Shakil Adil
KARACHI, Pakistán/AP
Un grupo de rebeldes atacó el jueves un edificio policial en el centro de Karachi, la ciudad más grande de Pakistán, con una lluvia de balas y un auto bomba, matando por lo menos a 15 personas e hiriendo a cerca de 100, dijeron autoridades y testigos.
La banda conformada por unos seis milicianos logró colarse en una zona de alta seguridad de la ciudad, donde se encuentran el fortificado consulado de Estados Unidos, dos hoteles de lujo y las residencias del gobernador y el primer ministro.

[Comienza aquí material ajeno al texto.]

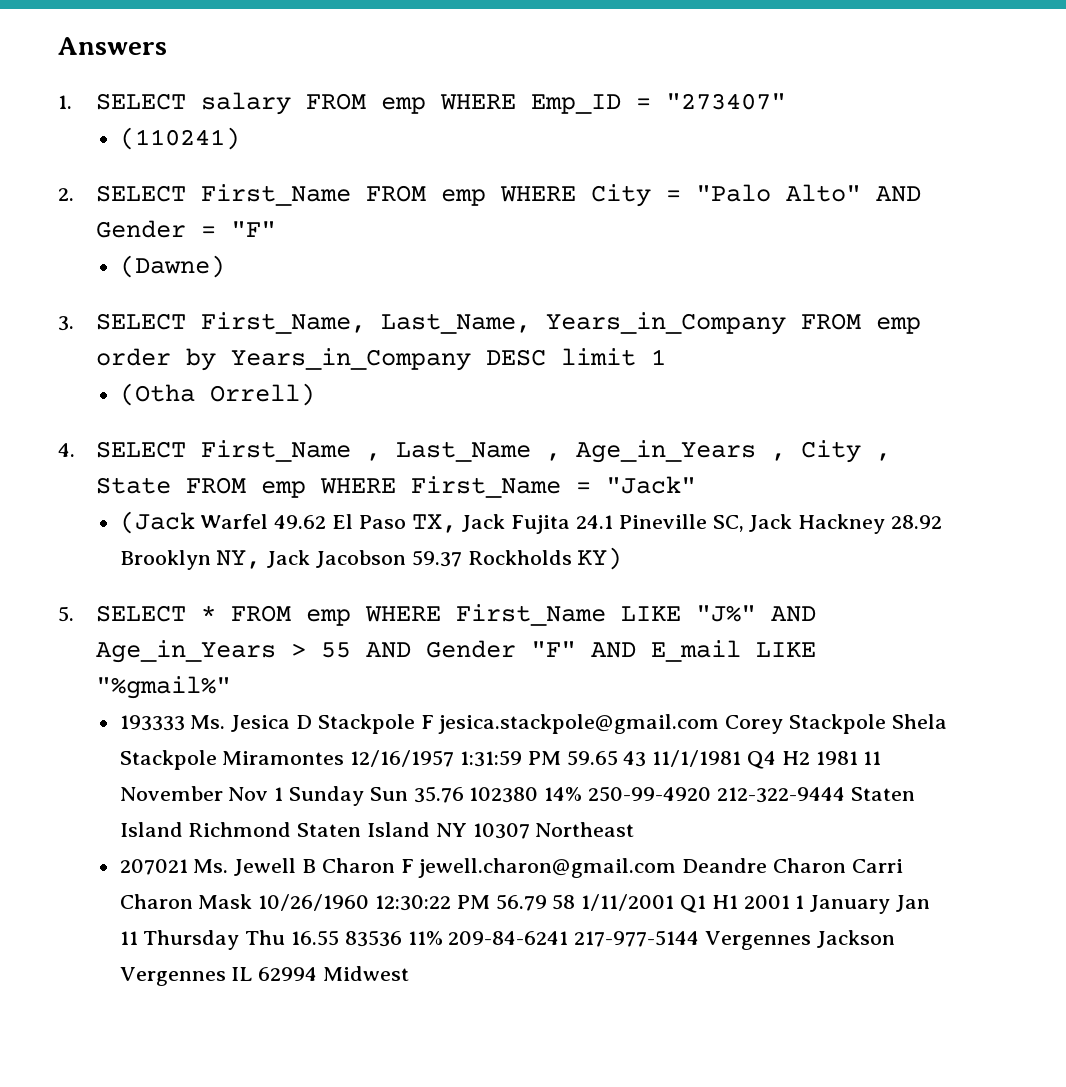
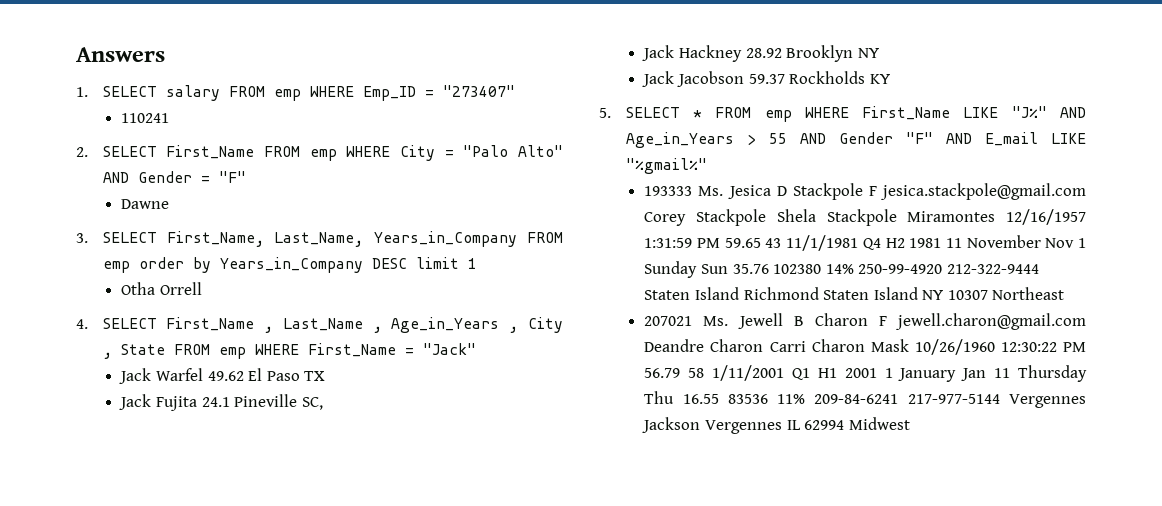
[119,127,240,150] (110241) -> [121,113,170,123] 110241
[119,255,225,278] (Dawne) -> [121,199,170,209] Dawne
[119,383,315,406] (Otha Orrell) -> [121,282,202,295] Otha Orrell
[119,511,195,534] (Jack -> [119,368,152,384] Jack
[411,514,457,533] TX, -> [304,371,326,381] TX //
(744, 523) none -> (323, 403) //
[216,550,262,569] NY, -> [857,48,879,58] NY //
[577,547,623,570] KY) -> [869,74,890,84] KY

Los milicianos abrieron fuego contra la sede del Departamento de Investigación Delictiva antes de detonar un potente carro bomba, dijo el ministro del Interior de la provincia de Sindh, Zulfiqar Mirza. El edificio tenía un centro de detención en el que se cree que había rebeldes.
La explosión pudo oírse a varios kilómetros de distancia en esta ciudad de 14 millones de habitantes y destruyó gran parte del edificio de varios pisos, además de dañar casas aledañas y dejar un cráter de tres metros (10 pies) de diámetro.
“Escuchamos diferentes tipos de disparos por varios minutos y luego una explosión ensordecedora”, dijo Alí Husaín, quien estaba cubierto de polvo. “El techo de nuestra casa se derrumbó”.
Víctimas ensangrentadas y aturdidas, algunas de ellas niños, eran llevadas a ambulancias. Fuerzas de seguridad buscaban entre los escombros del edificio policial.
La portavoz del gobierno de Sindh, Sharmila Farooqi, dijo que 15 personas, entre ellas cinco policías, murieron. Alrededor de 100 más resultaron heridas.
Pakistán lucha contra milicianos islámicos relacionados con al-Qaeda que tratan de derrocar al gobierno, aliado de Estados Unidos.
Los insurgentes han atacado varias veces con explosivos objetivos del gobierno, la Policía y representantes de países occidentales en los últimos tres años.
En los últimos meses, la ciudad había sido escenario de varios asesinatos políticos y ataques que tenían como objetivo a minorías étnicas, pero hasta ahora no se habían perpetrado atentados masivos como el de este jueves, similares a los que provocan los talibanes en la zona noroeste del país.
El pasado viernes, al menos 65 personas murieron y otras 120 fueron heridas en dos ataques en dos mezquitas al noroeste de Pakistán.